Morningstar Looks at Kroger...

Morningstar analyst Zain Akbari has a positive view on Kroger. He assigns it a narrow moat and puts fair value at $47.50, compared with its recent quote of $47.66.

“Of the traditional grocers, we believe Kroger is uniquely positioned to defend its returns against a competitive onslaught that should intensify as Amazon (AMZN), mass merchandisers, and hard discounters price aggressively to boost volume,” he wrote in a commentary.

“Industry factors are diminishing its competitive standing, but we contend that Kroger still benefits from enduring intangible assets and cost advantages.”

...and at Teleflex

Morningstar analyst Aaron Degagne offers positive comments about Teleflex, writing in a commentary that its growth and profit outlook are "strong."

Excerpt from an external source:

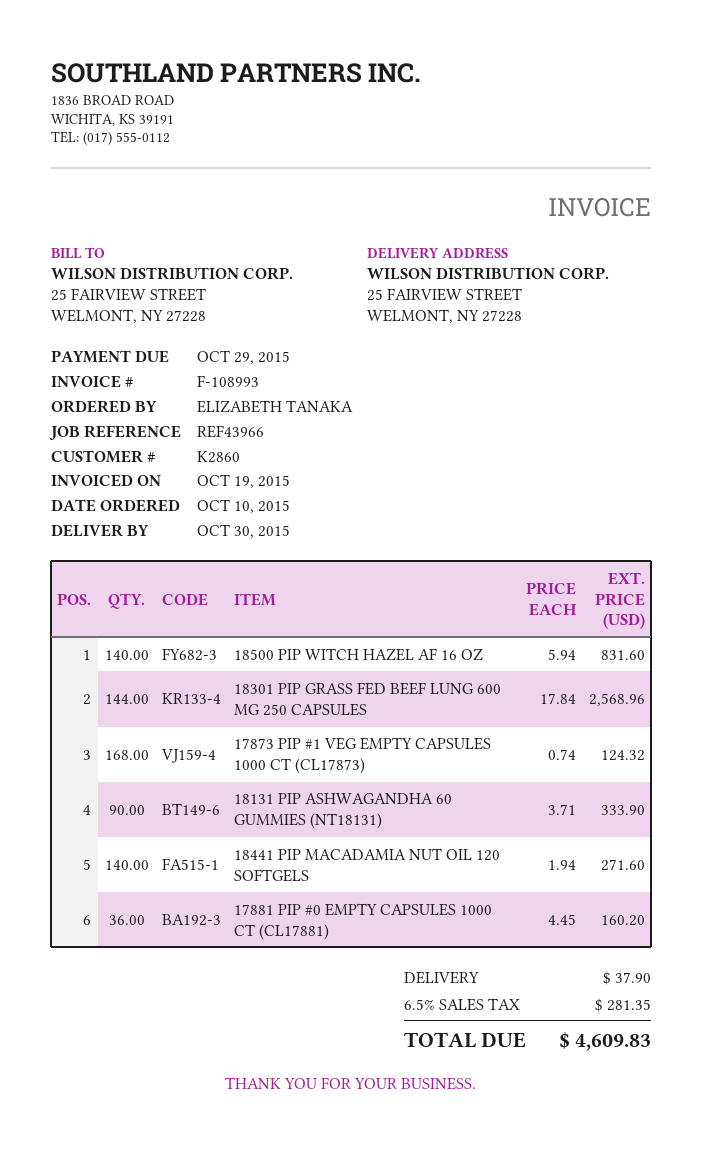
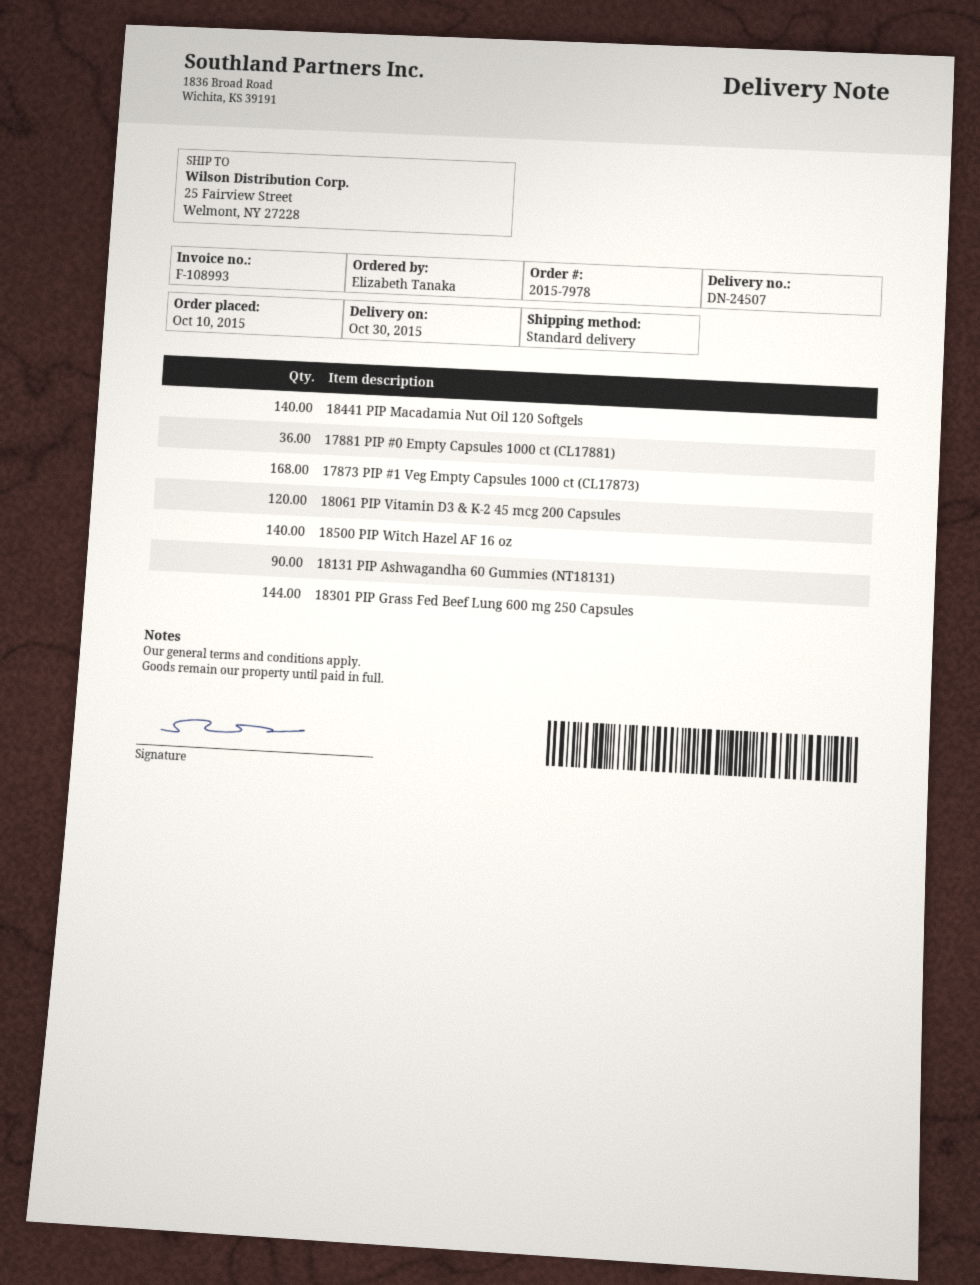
18061 PIP Vitamin D3 & K-2 45 mcg 200 Capsules: none -> 120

Growth is likely to stay in the mid- to upper-single-digit percent range over the next few years, he said. “And restructuring and transformation efforts should improve the firm’s margin profile, which has generally trailed peers.”

To be sure, Degagne assigns the company no moat. “Despite Teleflex operating in oligopolistic markets in a broad swath of its portfolio, the firm has had difficulty achieving consistently positive excess returns over the past decade,” he said.

He puts fair value at $211, compared with a recent quote of $285.27.

The author of this story owns shares of Johnson & Johnson.